ATP Shenzhen: Kolejna klęska Michaiła Jużnego, dwusetowe zwycięstwa Bolellego i Mannarino

Michaił Jużny odpadł w I rundzie turnieju ATP w Shenzhen, przegrywając z Aljazem Bedene. Problemów z awansem nie mieli Jiri Vesely, Simone Bolelli i Adrian Mannarino.

Marcin Motyka
Marcin Motyka

Sezon 2015 jest dla Michaiła Jużnego pasmem klęsk. Rosjanin, niegdyś ósmy tenisista świata, po raz pierwszy od 14 lat wypadł nawet z Top 100 rankingu ATP. Shenzhen Open był dla Jużnego 22. tegorocznym występem w głównym cyklu i po raz 16. poniósł porażkę już w I rundzie. We wtorek od moskwianina lepszy okazał się Aljaz Bedene.

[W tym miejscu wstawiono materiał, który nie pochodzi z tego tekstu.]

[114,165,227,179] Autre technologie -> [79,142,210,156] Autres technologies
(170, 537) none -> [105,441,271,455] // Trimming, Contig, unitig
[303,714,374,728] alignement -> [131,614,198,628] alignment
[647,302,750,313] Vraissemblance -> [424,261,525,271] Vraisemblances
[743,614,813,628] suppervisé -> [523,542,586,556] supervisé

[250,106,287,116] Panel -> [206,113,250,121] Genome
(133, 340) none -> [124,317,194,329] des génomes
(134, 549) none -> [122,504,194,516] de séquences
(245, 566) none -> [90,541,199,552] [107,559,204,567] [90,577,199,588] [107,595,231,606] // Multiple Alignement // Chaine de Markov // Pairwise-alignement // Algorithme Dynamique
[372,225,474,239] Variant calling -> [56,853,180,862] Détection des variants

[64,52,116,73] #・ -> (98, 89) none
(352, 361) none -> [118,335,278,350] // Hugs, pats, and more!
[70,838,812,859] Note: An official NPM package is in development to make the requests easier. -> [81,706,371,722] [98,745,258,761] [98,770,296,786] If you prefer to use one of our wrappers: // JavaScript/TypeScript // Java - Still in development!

Reprezentujący Wielką Brytanię Słoweniec zwyciężył 6:3, 6:3 w ciągu 78 minut gry serwując dwa asy, jeden raz dając się przełamać i wykorzystując cztery z dziewięciu break pointów. Kolejnym rywalem rozstawionego z numerem siódmym Bedenego będzie Hyeon Chung. Utalentowany Koreańczyk oddał zaledwie jednego gema Di Wu.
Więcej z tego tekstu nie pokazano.